Menos que el fallecido Sainz tuviese sus admiradores me asombra su discreción durante las décadas en que el autor de Gazapo (1965) caminó hacia el olvido, uno de los más severos entre los sufridos por un escritor mexicano que hace medio siglo parecía tenerlo todo. Sainz se convirtió en una laguna en nuestra memoria literaria. ¿Por qué? Es difícil, al menos para mí, saberlo. Aunque guardo una bonita dedicatoria autógrafa suya a mi ejemplar de La princesa del Palacio de Hierro (1974), que conseguí a mis 12 años por medio de una amiga de mi padre, no lo conocí e ignoro si su caracterología lo tornó malhumorado y resentido, como cuando se enfado conmigo porque osé llamarlo a su número telefónico privado, ya no sé si en Albuquerque o Bloomington, para que me autorizará su inclusión en la Antología de la narrativa mexicana del siglo XX, hacia el año de 1988, misma que, aun de mala gana, me concedió. Tiempo después, reseñando para Vuelta en julio de 1991, A la salud de la serpiente (1991), fui inclemente: “Muy grande debe ser la soledad para enjaretarle al hipócrita lector 787 páginas del egocentrismo más impúdico y descarado que se haya visto en la literatura mexicana”.

No me retracto. Aquel mamotreto era una tristeza al reproducir —sin autorización, al parecer— las cartas de Fuentes, Beatriz de Moura, José Donoso y otras celebridades del Boom, circa 1968, todas ellas genuinamente admiradas por la cultísima viveza del joven escritor mexicano, ocupado entonces en Obsesivos días circulares, su segunda novela, misma que en A la salud de la serpiente, se convierte en una epopeya del ego dando de gritos y de brincos contra el olvido.

Ocurre que a Sainz no le faltó ni cultura ni voluntad sino suerte y talento. Gazapo, su novela coloquial de aventuras juveniles, apareció justo antes de la revolución sexual, que en México acabó por imponerse hacia 1970 cuando se masificó la venta de la píldora anticonceptiva, volviendo antañona y casi porfiriana la sexualidad de los héroes de Gazapo, más cercanos a la malteada que a la mariguana. Sainz fue el primero en darse cuenta, como lo confiesa en Muchacho en llamas (1987), la novela sobre Gazapo. Pero Sainz nunca escribió, a diferencia de su camarada y amigo, José Agustín (cuatro años menor que él), una obra maestra como Se está haciendo tarde (final en laguna), de 1973, ni conservó, como él, pese a la irregularidad de su obra posterior, la vibrante simpatía de sus admiradores. Finalmente, a Sainz, su salida del INBA, a principios de los años 80, por un caso de censura, lo decidió a autoexiliarse en los Estados Unidos, donde dejó grata memoria como distinguido profesor. Tal parece que en Saltillo, ciudad a la que se aficionó, la universidad, habiéndole prometido la compra de su estupenda biblioteca, faltó a su palabra.

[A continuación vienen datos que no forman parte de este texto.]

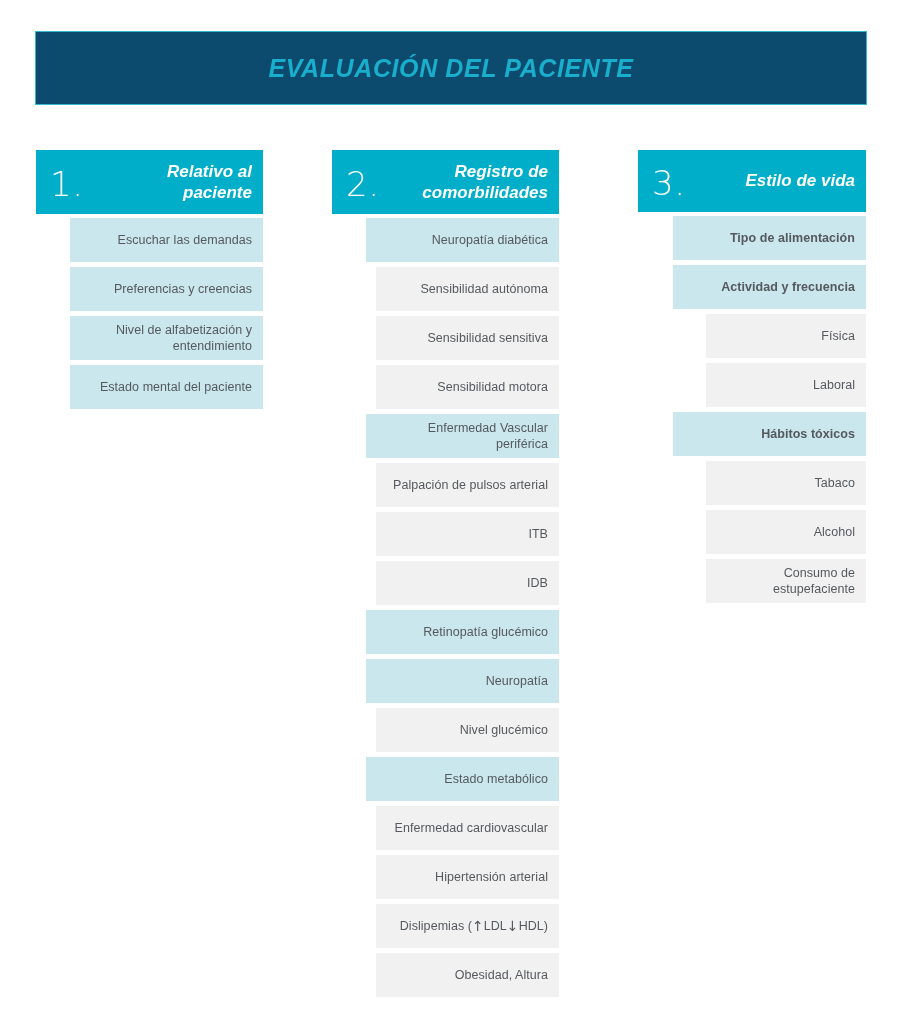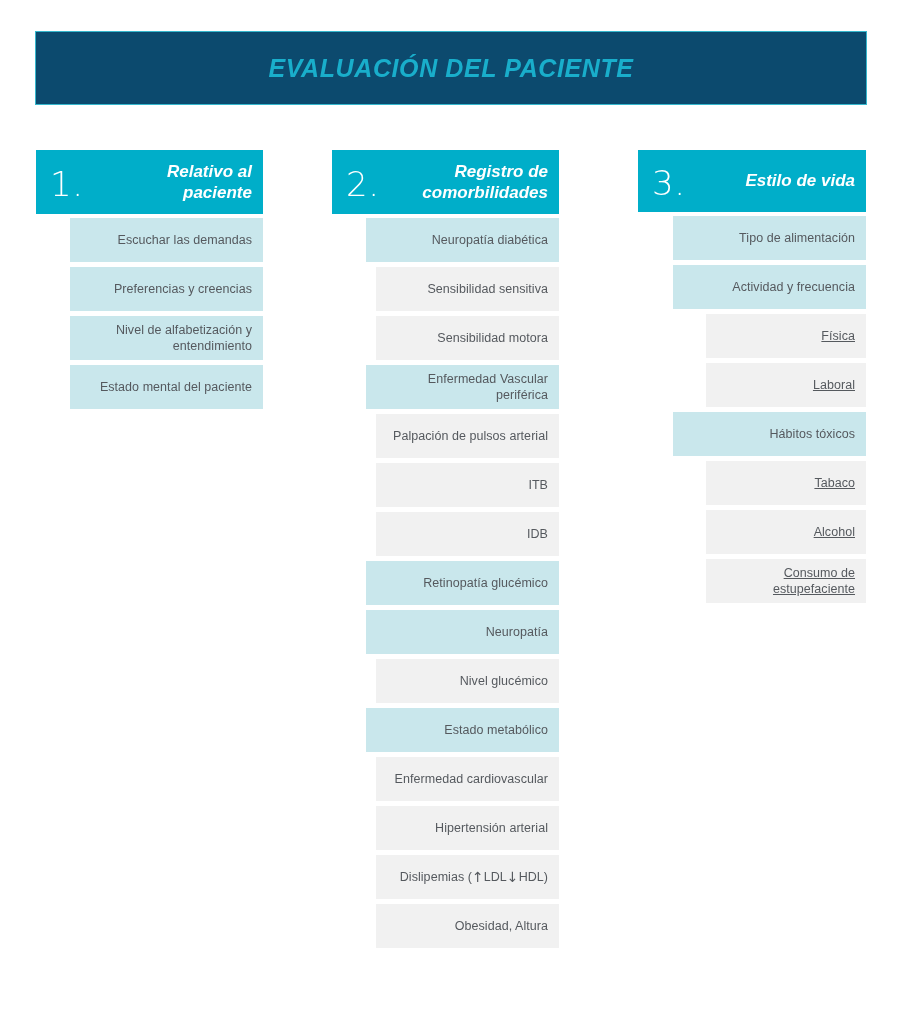--- a/index.html
+++ b/index.html
@@ -115,22 +115,22 @@
     padding-left: 24px;
   }
   
   .item.level-2 {
     background: #f1f1f1;
     margin-left: 44px;
   }
   
   #column-1 .item.level-1 { margin-left: 34px; }
   
-  #column-3 .item.level-1 { margin-left: 35px; }
-  #column-3 .item.level-2 { margin-left: 68px; text-decoration: underline; }
+  #column-3 .item.level-1 { margin-left: 35px; font-weight: bold; }
+  #column-3 .item.level-2 { margin-left: 68px; }
 
   .item .arrow {
     font-family: "DejaVu Sans", sans-serif;
     font-size: 14px;
     line-height: 1;
     vertical-align: -1px;
   }
 </style>
 </head>
 <body>
@@ -154,20 +154,21 @@
       </div>
   </div>
 
   <div class="column" id="column-2">
     <div class="col-header">
       <span class="col-number">2.</span>
       <span class="col-title">Registro de comorbilidades</span>
     </div>
     <div class="items" id="items-2">
         <div class="item level-1">Neuropatía diabética</div>
+        <div class="item level-2">Sensibilidad autónoma</div>
         <div class="item level-2">Sensibilidad sensitiva</div>
         <div class="item level-2">Sensibilidad motora</div>
         <div class="item level-1">Enfermedad Vascular periférica</div>
         <div class="item level-2">Palpación de pulsos arterial</div>
         <div class="item level-2">ITB</div>
         <div class="item level-2">IDB</div>
         <div class="item level-1">Retinopatía glucémico</div>
         <div class="item level-1">Neuropatía</div>
         <div class="item level-2">Nivel glucémico</div>
         <div class="item level-1">Estado metabólico</div>

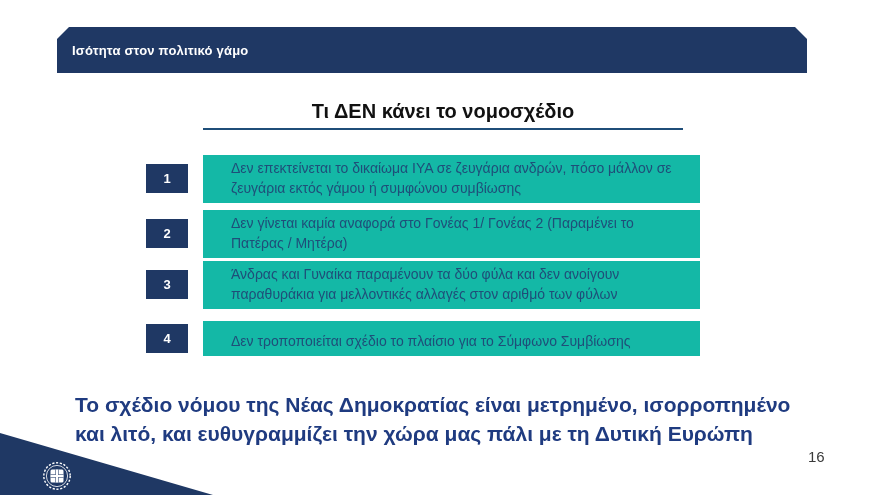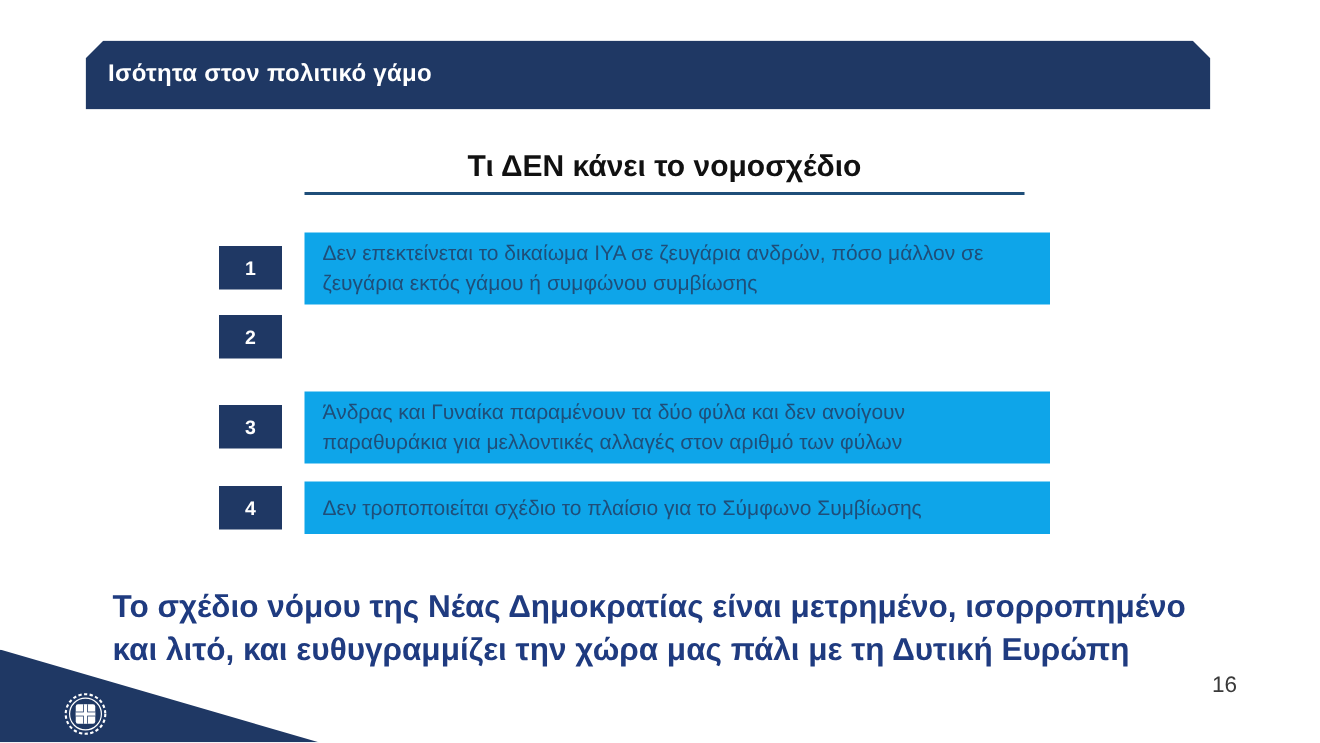--- a/index.html
+++ b/index.html
@@ -9,21 +9,21 @@
     font-family:"Liberation Sans", sans-serif;
   }
   
   .header-bar{
     position:absolute;left:57px;top:27px;width:750px;height:46px;
     background:#1f3864;
     clip-path:polygon(12px 0, calc(100% - 12px) 0, 100% 12px, 100% 100%, 0 100%, 0 12px);
     display:flex;align-items:center;
   }
   .header-bar .title{
-    color:#ffffff;font-size:16px;font-weight:bold;
+    color:#ffffff;font-size:13px;font-weight:bold;
     padding-left:15px;letter-spacing:0.2px;
   }
   
   .section-title-wrap{
     position:absolute;left:203px;top:100px;width:480px;text-align:center;
   }
   .section-title{
     color:#111111;font-size:20px;font-weight:bold;
   }
   .section-underline{
@@ -34,24 +34,24 @@
   .item-row{
     position:absolute;left:146px;display:flex;align-items:center;
   }
   .num-box{
     width:42px;min-width:42px;height:29px;background:#1f3864;
     color:#ffffff;font-size:13px;font-weight:bold;
     display:flex;align-items:center;justify-content:center;
     margin-right:15px;
   }
   .text-box{
-    width:497px;background:#0ea5e9;color:#1f4e79;
+    width:497px;background:#14b8a6;color:#1f4e79;
     font-size:14px;line-height:1.42;
-    padding:4px 10px 4px 12px;box-sizing:border-box;
-    display:flex;align-items:center;
+    padding:4px 10px 4px 28px;box-sizing:border-box;
+    display:flex;align-items:flex-end;
   }
   .row-1{top:155px;} .row-1 .text-box{min-height:42px;}
   .row-2{top:210px;} .row-2 .text-box{min-height:40px;}
   .row-3{top:261px;} .row-3 .text-box{min-height:41px;}
   .row-4{top:321px;} .row-4 .text-box{min-height:35px;}
   
   .conclusion{
     position:absolute;left:75px;top:390px;width:725px;
     color:#1f3b80;font-size:21px;font-weight:bold;line-height:1.4;
   }
@@ -83,20 +83,23 @@
 <div class="section-underline"></div>
 
 <div class="item-row row-1">
   <div class="num-box">1</div>
   <div class="text-box">
       <span>Δεν επεκτείνεται το δικαίωμα ΙΥΑ σε ζευγάρια ανδρών, πόσο μάλλον σε ζευγάρια εκτός γάμου ή συμφώνου συμβίωσης</span>
     </div>
 </div>
 <div class="item-row row-2">
   <div class="num-box">2</div>
+  <div class="text-box">
+      <span>Δεν γίνεται καμία αναφορά στο Γονέας 1/ Γονέας 2 (Παραμένει το Πατέρας / Μητέρα)</span>
+    </div>
 </div>
 <div class="item-row row-3">
   <div class="num-box">3</div>
   <div class="text-box">
       <span>Άνδρας και Γυναίκα παραμένουν τα δύο φύλα και δεν ανοίγουν παραθυράκια για μελλοντικές αλλαγές στον αριθμό των φύλων</span>
     </div>
 </div>
 <div class="item-row row-4">
   <div class="num-box">4</div>
   <div class="text-box">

Releyéndolo estas semanas posteriores a su muerte, víctima del mal de Alzheimer, el 26 de junio, rescato el delirio telefónico de La princesa de El Palacio de Hierro y me arrepiento de no haber comentado ni Muchacho en llamas ni A troche y moche (2002), libros bastante más inteligentes e intensos que numerosas novedades o rescates frívolos que gozan de un predicamento sólo pasajero. El mal está hecho y yo contribuí a esa extinción que hoy lamento vanamente. Pero en varios de sus libros (señaladamente en Compadre lobo, de 1977, en Fantasmas aztecas, de 1982), Sainz no pudo liberarse de la aplastante influencia de Fuentes, su vieux maître. Son demasiadas sus páginas, como ocurre literalmente en A la salud de la serpiente, en que nos encontramos ante la parodia del más parodiable de los estilos mexicanos.

A partir de ahora, a Sainz no le faltará el ser víctima del otro extremo del silencio, la facilona fanfarria fúnebre, con su cauda de homenajes. Pero su destino nos advierte que nadie tiene ganada la feliz y estruendosa posteridad prometida por los traicioneros dioses a aquellos mortales que la damos por segura gracias al éxito de nuestros primeros libros.